= Exercise requirements =
Where a record contains an image, leave the image out and print the rest exactly.

= Supplied data =
[Start of section]

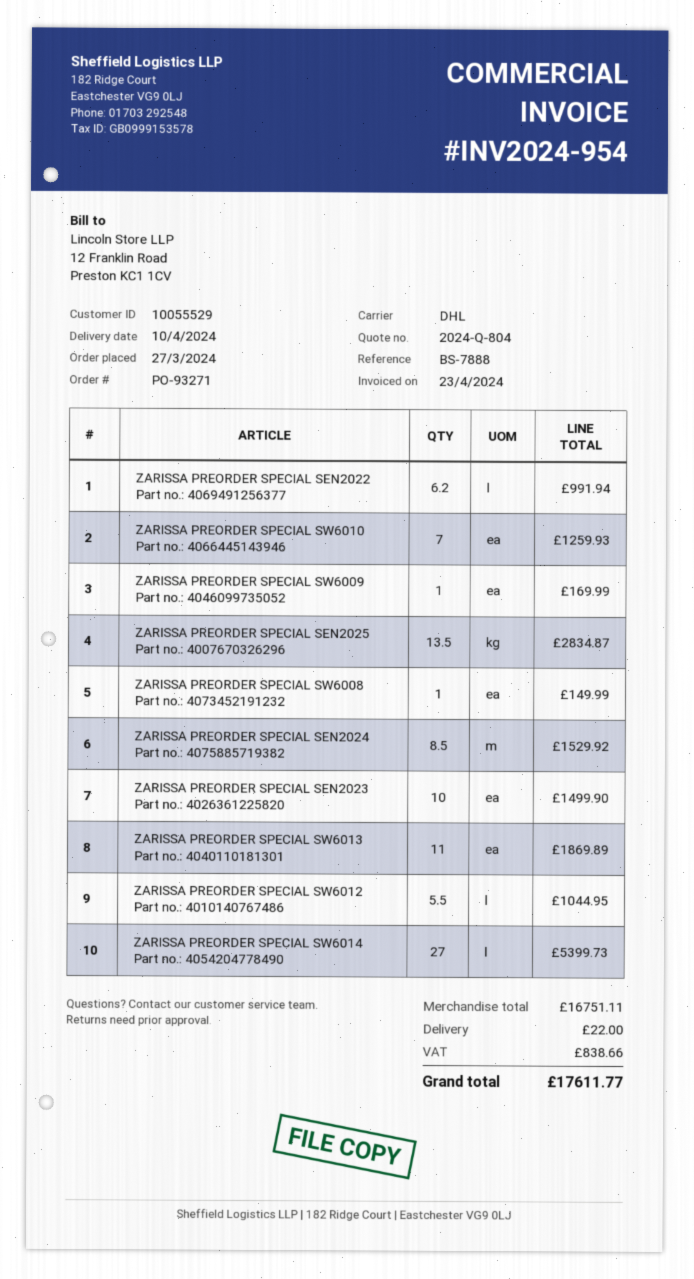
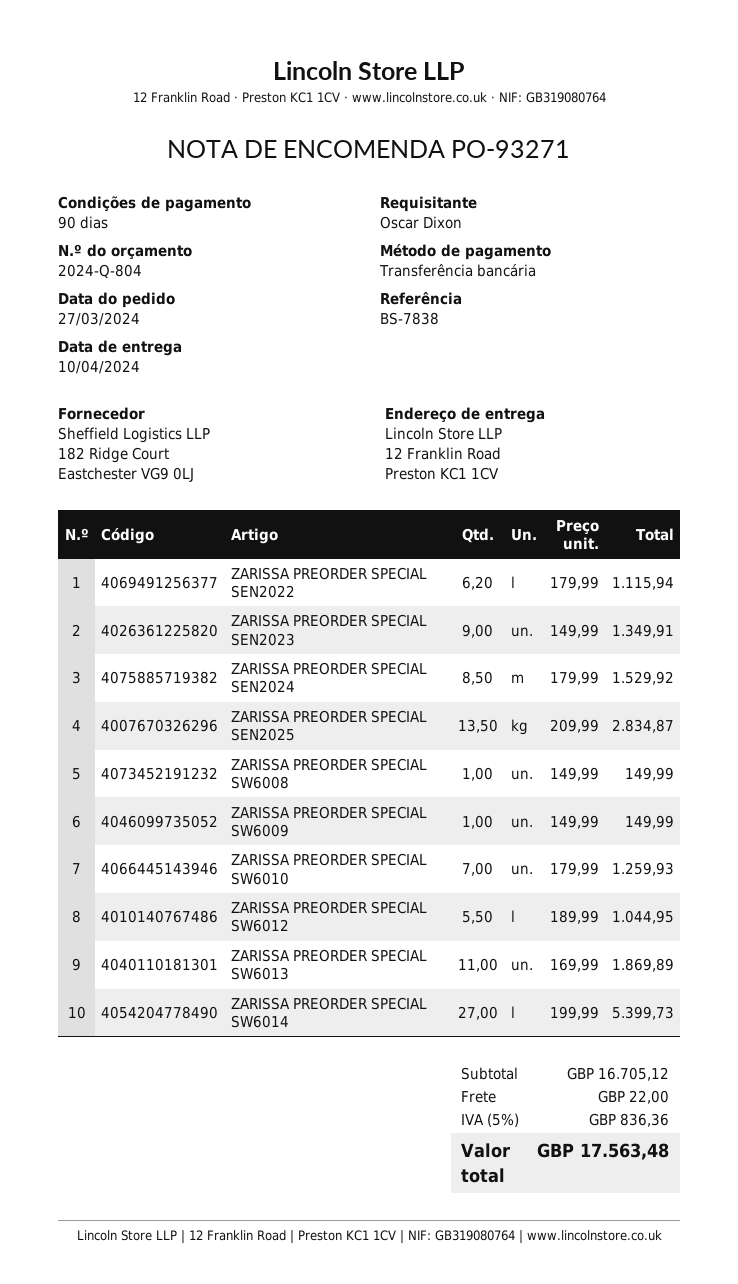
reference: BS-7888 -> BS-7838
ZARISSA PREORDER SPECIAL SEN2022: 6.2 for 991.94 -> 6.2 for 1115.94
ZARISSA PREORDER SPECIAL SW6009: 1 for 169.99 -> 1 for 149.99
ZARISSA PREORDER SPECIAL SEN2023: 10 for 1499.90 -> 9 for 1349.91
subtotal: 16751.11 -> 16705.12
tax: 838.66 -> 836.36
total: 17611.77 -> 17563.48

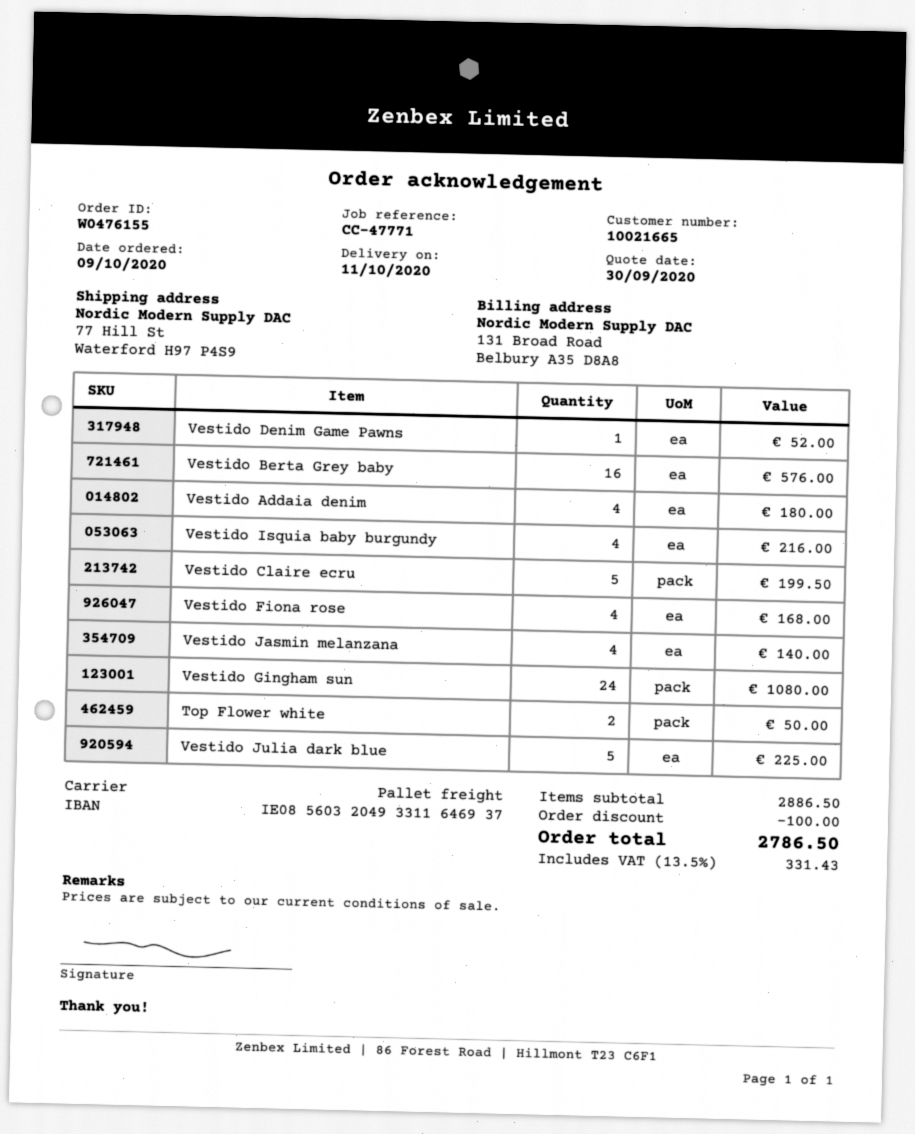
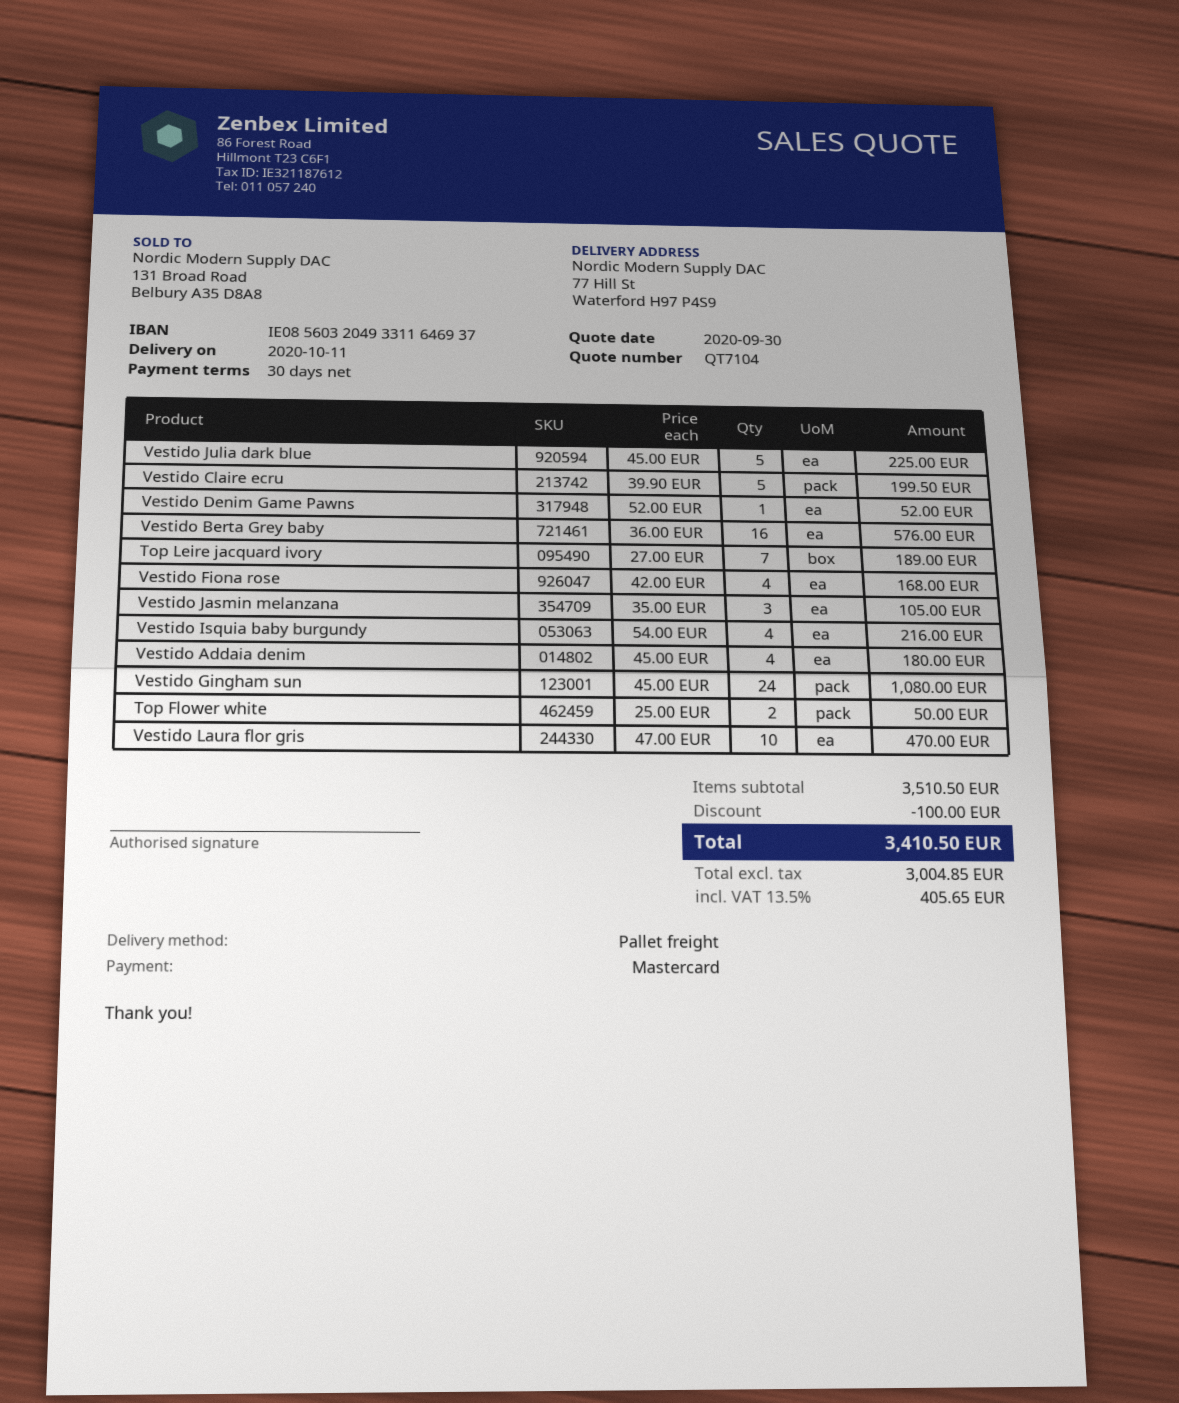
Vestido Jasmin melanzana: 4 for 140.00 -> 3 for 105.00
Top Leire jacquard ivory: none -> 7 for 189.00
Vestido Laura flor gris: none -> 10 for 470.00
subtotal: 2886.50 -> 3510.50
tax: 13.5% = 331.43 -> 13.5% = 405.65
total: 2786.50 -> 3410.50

[End of section]

= Exercise solution =
reference: BS-7888 -> BS-7838
ZARISSA PREORDER SPECIAL SEN2022: 6.2 for 991.94 -> 6.2 for 1115.94
ZARISSA PREORDER SPECIAL SW6009: 1 for 169.99 -> 1 for 149.99
ZARISSA PREORDER SPECIAL SEN2023: 10 for 1499.90 -> 9 for 1349.91
subtotal: 16751.11 -> 16705.12
tax: 838.66 -> 836.36
total: 17611.77 -> 17563.48

Vestido Jasmin melanzana: 4 for 140.00 -> 3 for 105.00
Top Leire jacquard ivory: none -> 7 for 189.00
Vestido Laura flor gris: none -> 10 for 470.00
subtotal: 2886.50 -> 3510.50
tax: 13.5% = 331.43 -> 13.5% = 405.65
total: 2786.50 -> 3410.50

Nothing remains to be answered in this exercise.